List of female Capital Artists singers
| Singer | Year signed | Year separated | Reason for separation | New company | Notes |
| Lydia Shum | 1971 | 1971 | † | Life Records (麗風唱片) | Deceased |
| 1982 | 1983 | Crown Records (娛樂唱片) |
| Angie Chiu | 1971 | Unknown | Unknown | Unknown |  |
| Louise Lee | 1971 | Unknown | † | Unknown |  |
| Agnes Chan | 1982 | 1984 | Retired from music industry | - |  |
| Anita Mui | 1982 | 1997 | † | Music Impact (藝能動音) (for Mandarin albums) | Deceased |
| 2001 | MusicNationGroup (大國文化) (for Cantonese albums) |
| Elisa Chan 陳潔靈 | 1982 | 1986 | † | Warner Music |  |
| Liza Wang | 1983 | 1984 | † | Crown Records |  |
| Susanna Kwan | 1985 | 1987 | Retired from music industry | - |  |
| Pui Ling Man 文佩玲 | 1986 | 1988 | † | EMI |  |
| Jenny Tseng | 1987 | 1988 | † | Sony Music Hong Kong (新力音樂 (香港)) |  |
| Elvina Kong | 1988 | 1990 | Retired from music industry | - |  |
| Gina Lam 林楚麒 | 1988 | 1990 | Retired from music industry | Go East (正東唱片) | Came out of retirement in 1996 |
| Sammi Cheng | 1989 | 1995 | † | Warner Music |  |
| Sandy Lam | 1992 | 1994 | † | Rock Records |  |
| Stephanie Che | 1992 | 1995 | Dissolved contract with Capital | Music Impact | Signed with Music Impact in 1996 |
| Bak Ka-Sin 白嘉倩 | 1993 | 1993 | Dissolved contract with Capital | - |  |
| Mao A Min | 1993 | 1994 | Retired from music industry | - |  |
| Coco Lee | 1993 | 1996 | † | Sony Music Hong Kong | Deceased |
| Tai Yan Ling 戴恩玲 | 1994 | 1996 | Retired from music industry | - |  |
| Kathy Chow Hoi-Mei | 1995 | 1997 | Retired from music industry | - | Capital contract applied only to Hong Kong.
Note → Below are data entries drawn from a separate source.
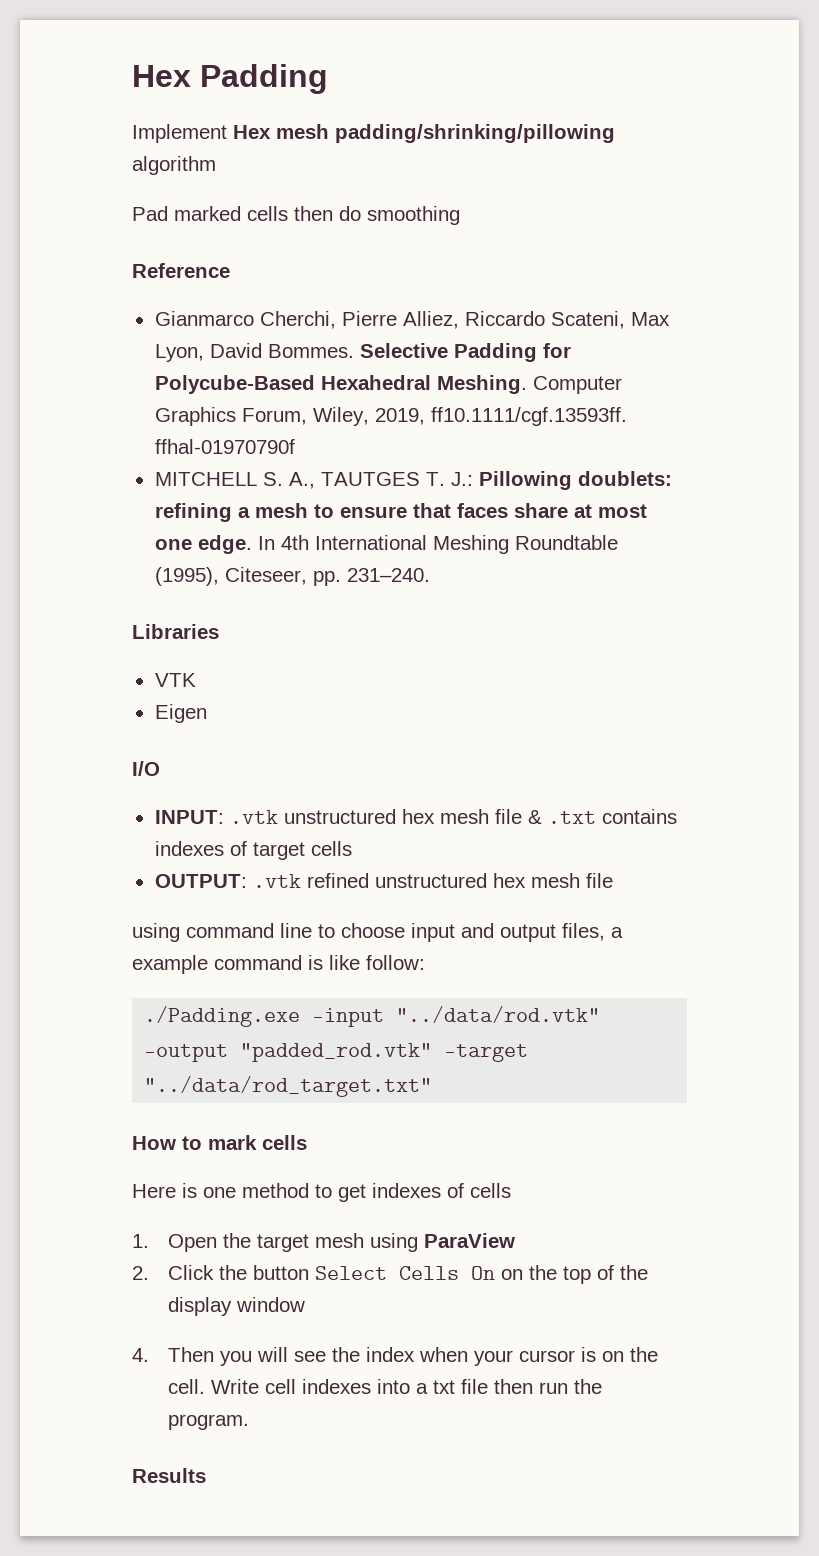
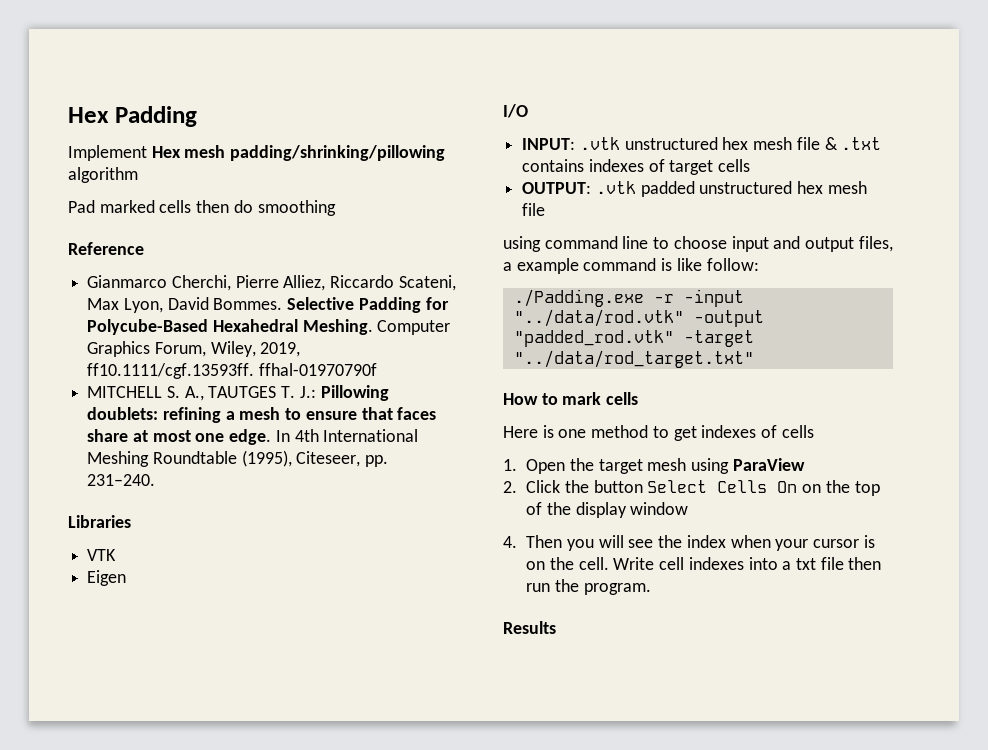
- OUTPUT: .vtk refined unstructured hex mesh file
+ OUTPUT: .vtk padded unstructured hex mesh file
- ./Padding.exe -input "../data/rod.vtk" -output "padded_rod.vtk" -target "../data/rod_target.txt"
+ ./Padding.exe -r -input "../data/rod.vtk" -output "padded_rod.vtk" -target "../data/rod_target.txt"

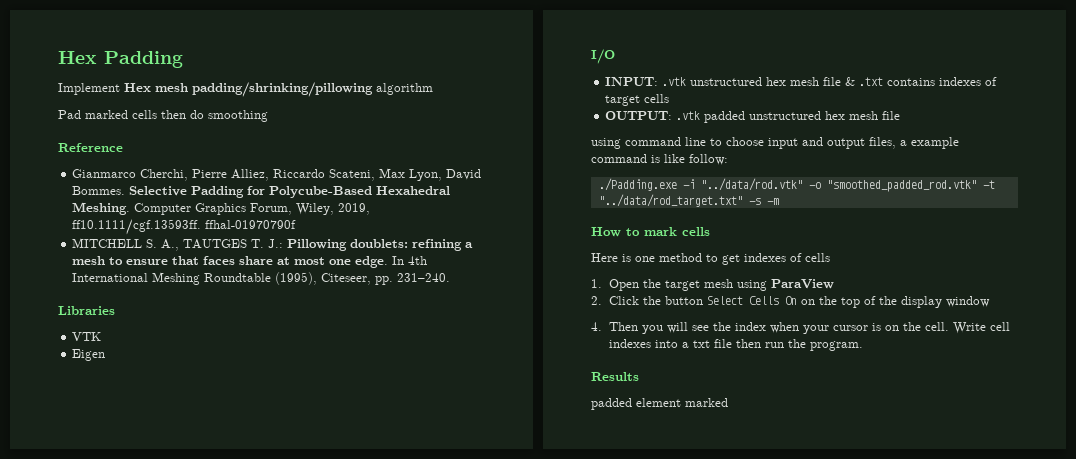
- ./Padding.exe -r -input "../data/rod.vtk" -output "padded_rod.vtk" -target "../data/rod_target.txt"
+ ./Padding.exe -i "../data/rod.vtk" -o "smoothed_padded_rod.vtk" -t "../data/rod_target.txt" -s -m
+ padded element marked

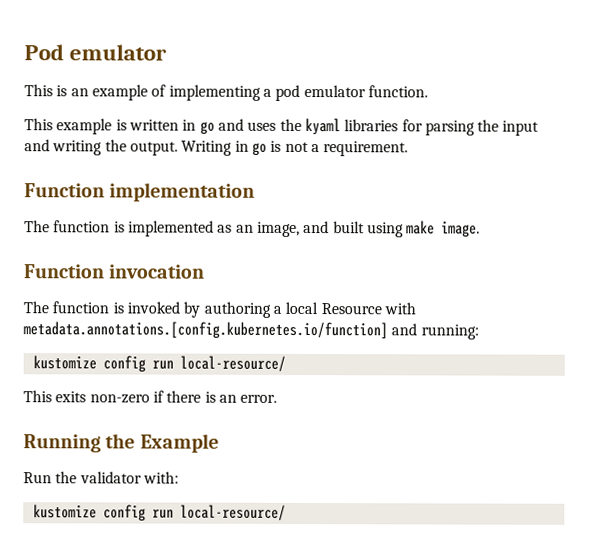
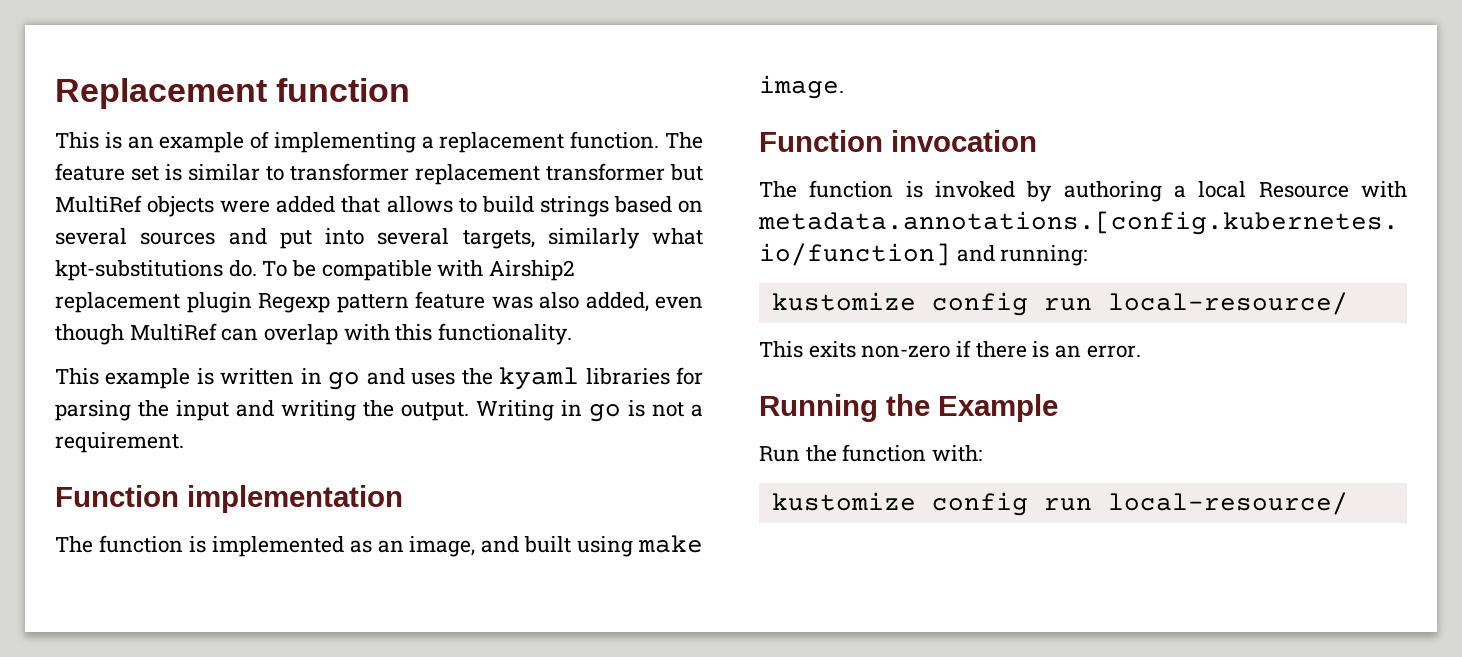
- Pod emulator
+ Replacement function
- This is an example of implementing a pod emulator function.
+ This is an example of implementing a replacement function. The feature set is similar to transformer replacement transformer but MultiRef objects were added that allows to build strings based on several sources and put into several targets, similarly what kpt-substitutions do. To be compatible with Airship2 replacement plugin Regexp pattern feature was also added, even though MultiRef can overlap with this functionality.
- Run the validator with:
+ Run the function with:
Forward Music (豐華唱片) acted as agent and record label in Taiwan. Deceased |
| Donna Chu 朱潔儀 | 1995 | 1997 | Retired from music industry | - |  |
| Chen Yi 陳奕 | 1995 | 1997 |  | - |  |
| Miriam Yeung | 1996 | 2001 | † | Cinepoly |  |
| 2010 |  |  |  |  |
| Josie Ho | 1996 | 1997 | Dissolved contract with Capital | Amusic |  |
| Denise Ho | 1996 | 2001 | † | EMI |  |
| Cindy Au | 1997 | 2001 | Capital stopped recording music | - |  |

===Singing groups===

List of Capital Artists singing groups
| Chinese | English | Year signed | Year separated | Reason for separation | New company | Notes |
|---|---|---|---|---|---|---|
| 小虎隊 | Little Tiger Squad ‡ | 1982 | 1984 | Retired from music industry | - |  |
| 張崇基 張崇德 | Cheung Shung-Kei Cheung Shung-Tak | 1993 | 1995 | Dissolved contract with Capital | Pony Canyon | Signed with Pony Canyon in 2001 |

† Artist signed with a different label.

‡ No official English name could be found. This is a direct translation.